[Striatopallidodentate calcinosis, hypoparathyroidism and neurological features: a case series study].
Rev Neurol (Paris) 2013;
169:495-501. [PMID:
23523016 DOI:
10.1016/j.neurol.2012.11.005]
[Citation(s) in RCA: 5] [Impact Index Per Article: 0.5] [Reference Citation Analysis] [Abstract] [Track Full Text] [Journal Information] [Subscribe] [Scholar Register] [Received: 07/22/2012] [Revised: 11/12/2012] [Accepted: 11/14/2012] [Indexed: 11/24/2022]
Abstract
INTRODUCTION
The respective roles of hypocalcemia and intracerebral calcifications in the occurrence of various neurological manifestations in hypoparathyroidism is not entirely clear. Nevertheless, therapeutic and prognostic implications are important.
OBJECTIVES
We analyze the neurological clinical aspects observed in hypoparathyroidism and correlate them to the biological calcium abnormality and radiological CT scan findings.
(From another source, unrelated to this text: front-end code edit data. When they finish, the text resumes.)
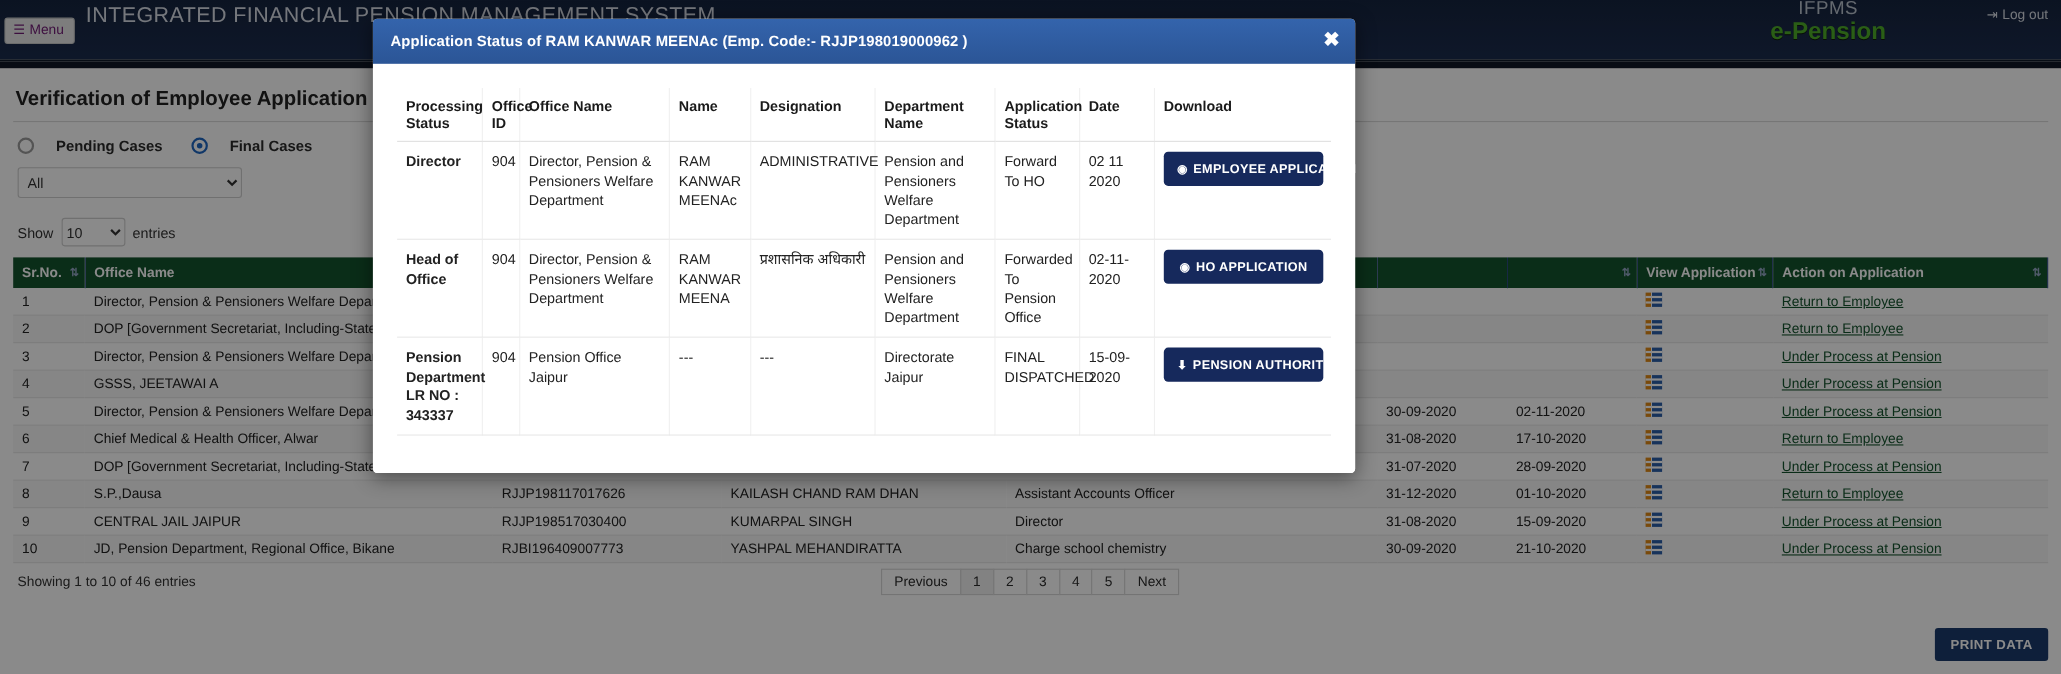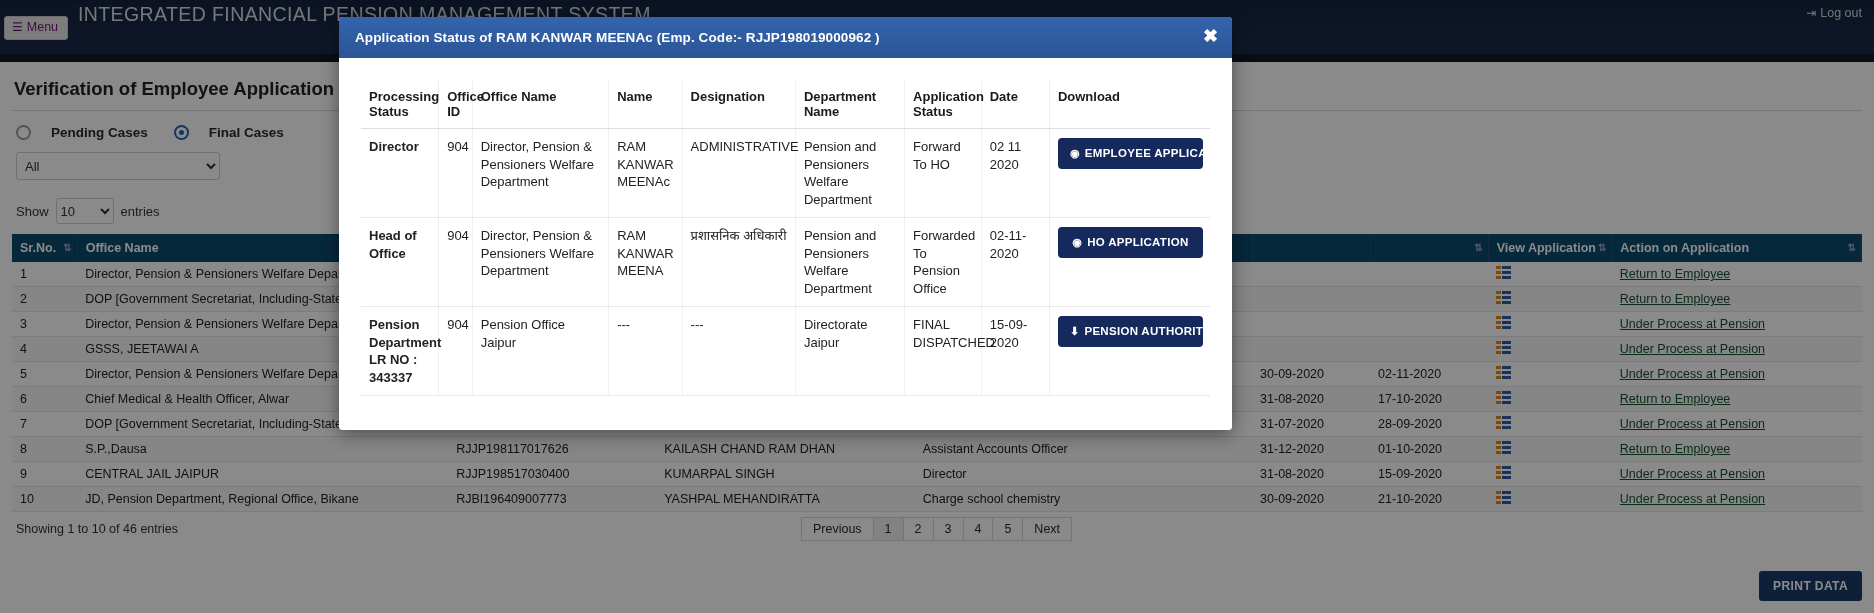--- a/index.html
+++ b/index.html
@@ -237,6 +237,10 @@
       <span class="bars">☰</span><span>Menu</span>
     </div>
     <div class="app-title">INTEGRATED FINANCIAL PENSION MANAGEMENT SYSTEM</div>
+    <div class="brand">
+      <div class="ifpms">IFPMS</div>
+      <div class="epension">e-Pension</div>
+    </div>
     <div class="logout">
       <span class="lo-ico">⇥</span><span>Log out</span>
     </div>

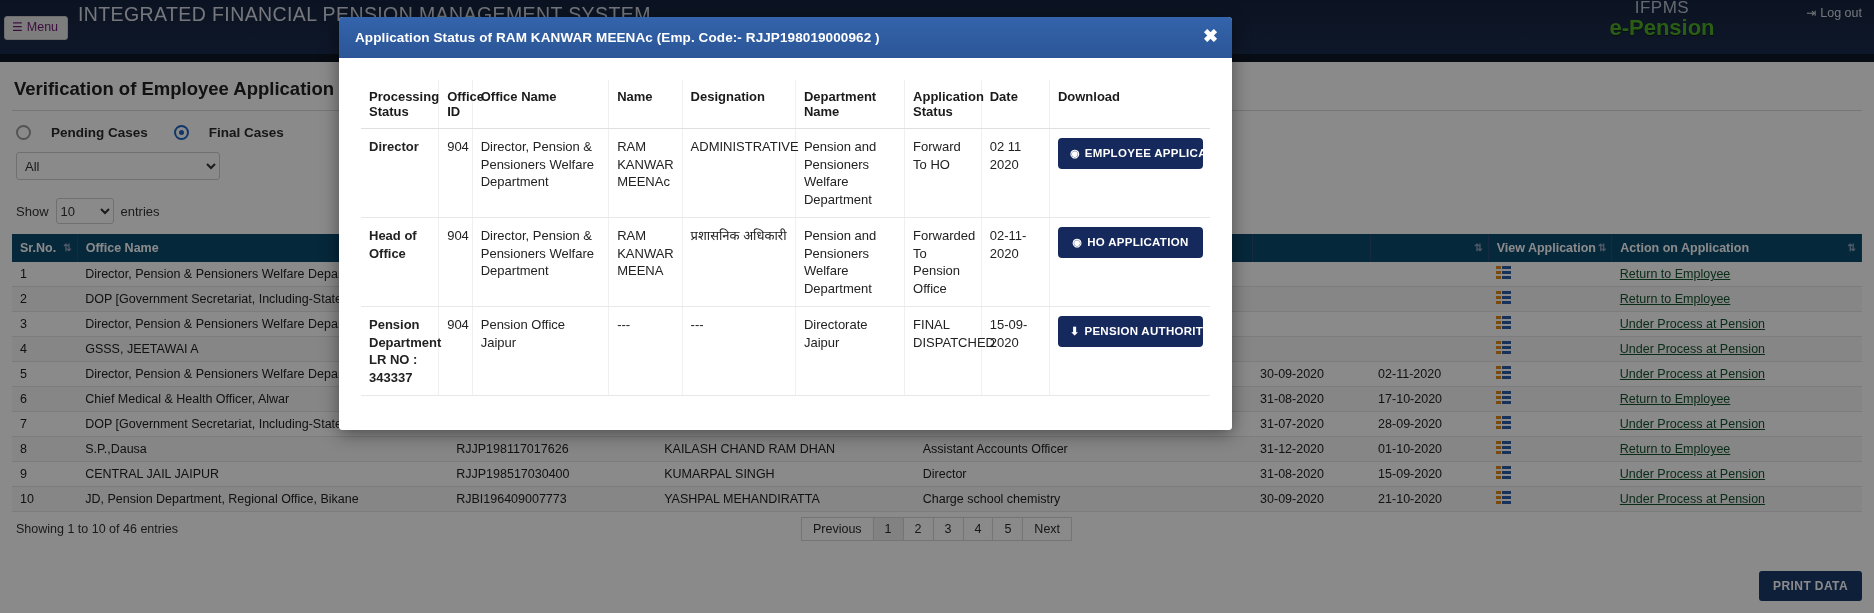--- a/index.html
+++ b/index.html
@@ -108,7 +108,7 @@
   
   table.dt { width: 100%; border-collapse: collapse; table-layout: fixed; }
   table.dt thead th {
-    background: #0c4a6e;
+    background: #14532d;
     color: #ffffff;
     font-size: 12.5px;
     font-weight: bold;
We also compare these results with data reported in the idiopathic form of striatopallidodentate calcinosis.
PATIENTS
The neurological clinical, CT scan findings and outcome have been retrospectively studied in patients recruited during 13 years (2000-2012) for neurological features associated with hypoparathyroidism or pseudohypoparathyroidism.
RESULTS
Twelve patients with primary hypoparathyroidism (n=5), secondary to thyroidectomy (n=4) and pseudohypoparathyroidism (n=3) were studied. The sex-ratio was 1 and mean age was 39 years. All patients had a tetany, 60% had epilepsy, associated in one patient with "benign" intracranial hypertension; 50% had behavioral changes. Response to calcium therapy was excellent for all these events. Moderate cognitive deficit was noted in three patients (25%), parkinsonism in two patients and hyperkinetic movement disorders in one other. These events were not responsive to calcium therapy and were more common in cases of extensive brain calcifications and in patients who had pseudohypoparathroidism.
COMMENTS
This study suggests that, in patients with hypoparathyroidism, epilepsy and psychiatric disorders are induced by hypocalcemia and reversible after its correction. Cognitive and extrapyramidal impairment seem to be related to the progressive extension of intracerebral calcification, particularly in patients with a late diagnosis. In patients with pseudohypoparathyroidism, this finding is different because of the contribution of other factors, specific to this disease.